Published: April 17, 2021

doi:

10.3791/61932

Ulrika Dahlqvist¹, Tajana Tesan Tomic², Magnus Söderberg³, Jane Stubbe⁴, Camilla Enggaard⁴, Anette Ericsson⁵, Alex-Xianghua Zhou¹, Anna Björnson Granqvist¹, Lena William-Olsson¹

¹Bioscience Renal, Research and Early Development, Cardiovascular, Renal and Metabolism,BioPharmaceuticals R&D, ²Cell/mol Pharmacology, Research and Early Development, Cardiovascular, Renal and Metabolism,BioPharmaceuticals R&D, ³CVRM Safety,Safety, Clinical Pharmacology & Safety Sciences, R&D, ⁴Department of Cardiovascular and Renal Research,University of Southern Denmark, ⁵Clinical Renal, Late-stage Development, Cardiovascular, Renal and Metabolism,BioPharmaceuticals R&D

Summary

This manuscript describes a method for targeted delivery to a single kidney via a catheter placed in the infrarenal abdominal aorta in the mouse.

Abstract

There is a need for directed injections to enable increased and specific renal exposure for efficient evaluation of drug targets in the renal research field. Accumulation of drugs in certain organs may give rise to adverse and unwanted effects, depending on the nature of injectate. To minimize spillover and/or accumulation in other tissues, the herein described method directs the formulation into the renal artery bloodstream by inserting a catheter in the infra renal aorta, just below where it branches into the renal artery, resulting in the kidney as first reached organ and distributing of formulation throughout the kidney.

This manuscript provides a detailed description of the method, as well as its challenges and difficulties. It guides the experimenter to become skillful with this type of microsurgery that requires accuracy under sterile conditions. Speed is crucial for minimizing the ischemia and practicing the procedure will increase the chance of successful injections without adverse effects. By modulating the time between injection and reperfusion as well as the injected volume, the risk of spillover to other organs is mitigated.

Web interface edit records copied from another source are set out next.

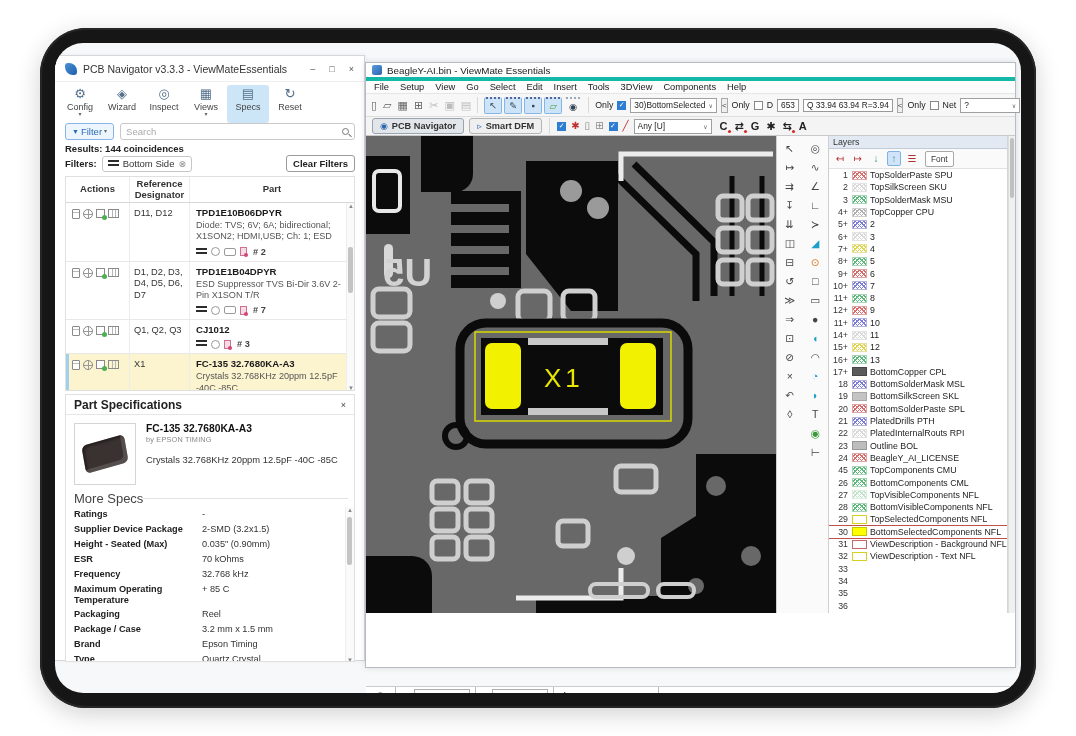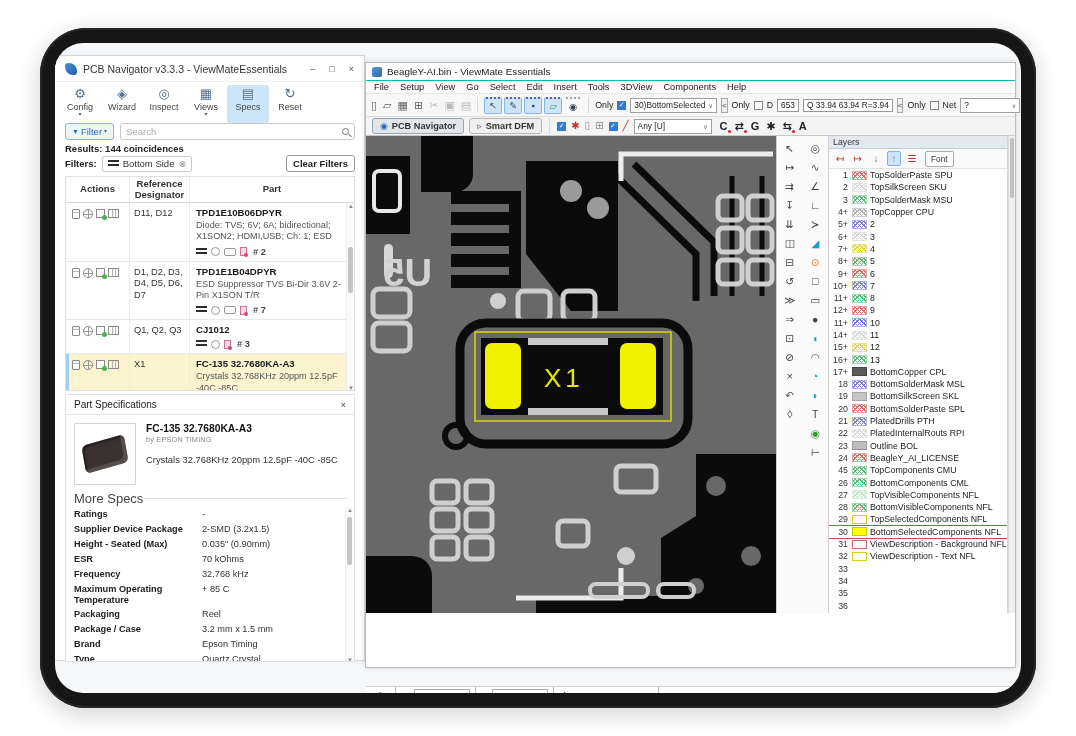--- a/index.html
+++ b/index.html
@@ -83,7 +83,7 @@
 .sp-scroll{position:absolute;right:0;top:112px;width:9px;height:156px;background:#fafafa;border-left:1px solid #eee;}
 
 .rwin{position:absolute;left:310px;top:19px;width:651px;height:606px;background:#fff;border:1px solid #b8bcc2;box-shadow:0 0 6px rgba(0,0,0,.12);}
-.rw-title{height:18px;display:flex;align-items:center;padding:0 6px;background:#fff;border-bottom:1px solid #14b8a6;}
+.rw-title{height:18px;display:flex;align-items:center;padding:0 6px;background:#fff;border-bottom:4px solid #14b8a6;}
 .rw-appico{width:10px;height:10px;background:linear-gradient(135deg,#5a9ade,#2a66ad);border-radius:2px;margin-right:5px;flex:none;}
 .rw-title-text{font-size:9.8px;color:#222;}
 .menubar{height:13px;display:flex;align-items:center;gap:11px;padding:0 8px;background:#fcfcfc;border-bottom:1px solid #e6e6e6;}

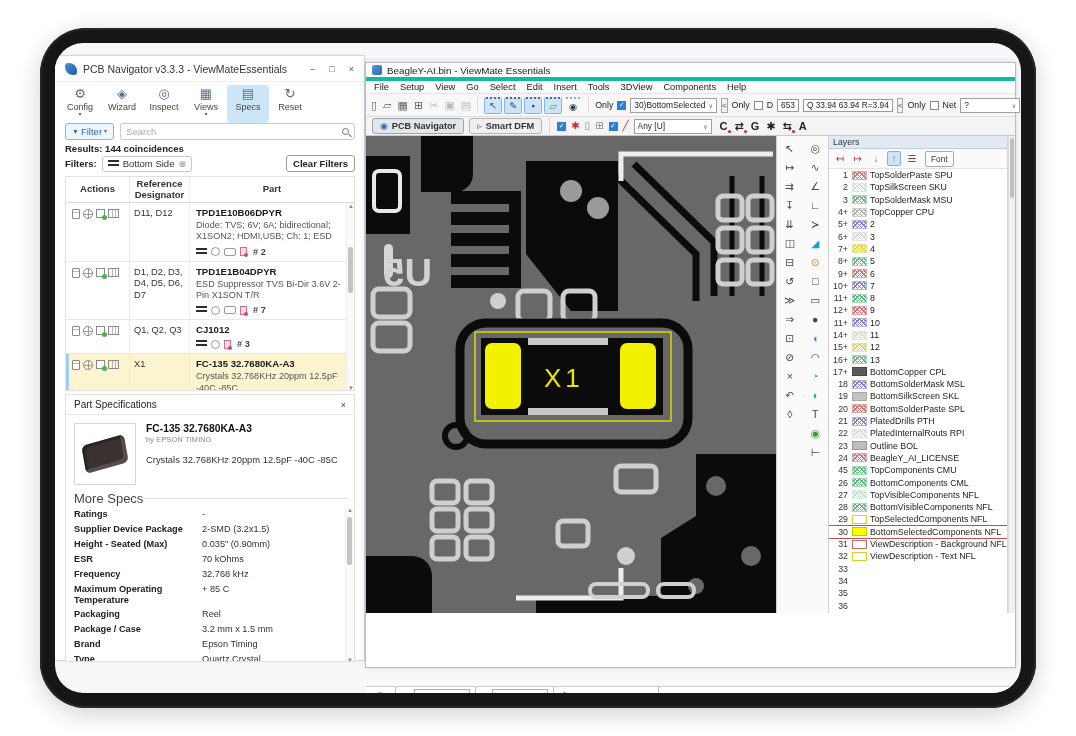--- a/index.html
+++ b/index.html
@@ -66,7 +66,7 @@
 
 .specs{position:absolute;left:10px;top:338px;width:290px;height:268px;border:1px solid #e0e0e0;background:#fff;overflow:hidden;}
 .sp-head{height:20px;display:flex;align-items:center;border-bottom:1px solid #e6e6e6;padding:0 8px;}
-.sp-title{font-size:10px;font-weight:normal;color:#222;flex:1;}
+.sp-title{font-size:12px;font-weight:bold;color:#222;flex:1;}
 .sp-x{font-size:9px;color:#444;}
 .sp-thumb{position:absolute;left:8px;top:28px;width:62px;height:62px;border:1px solid #d5d5d5;display:flex;align-items:center;justify-content:center;}
 .cryst{width:44px;height:28px;background:#3a3230;border-radius:5px;transform:rotate(-16deg) skewX(-6deg);box-shadow:inset -4px -4px 0 rgba(255,255,255,.14),inset 2px 2px 3px rgba(0,0,0,.45);}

Note that this technique is suitable for single dosing strategies.

Introduction

In the preclinical research field within the pharmaceutical industry, model- and method- development is part of the daily work. There is an increasing interest for the ability to direct drugs to specific organs, or even separate compartments of an organ, without major spillover/entrapment, via bloodstream, into other tissues. This to enable increased and specific exposure for efficient evaluation of drug targets in models of different disease areas ¹^, ²^, ³^, ⁴.

A common way of delivering substances is by systemic routes (e.g., via the tail vein) since it is less invasive than the method described in this manuscript. However, systemic administration increases the risk of increased metabolism or accumulation of the compound in other tissues than the intended target organ, when passing through filtering organs such as the lung, the liver and the spleen ²^,³^,⁵. Aside from not reaching the destined tissue, this could potentially give rise to adverse and/or unwanted effects, depending on the nature of injectate. Only very small molecules pass the capillaries of filtering organs and therefore targeted delivery is especially important if working with larger molecules ⁶.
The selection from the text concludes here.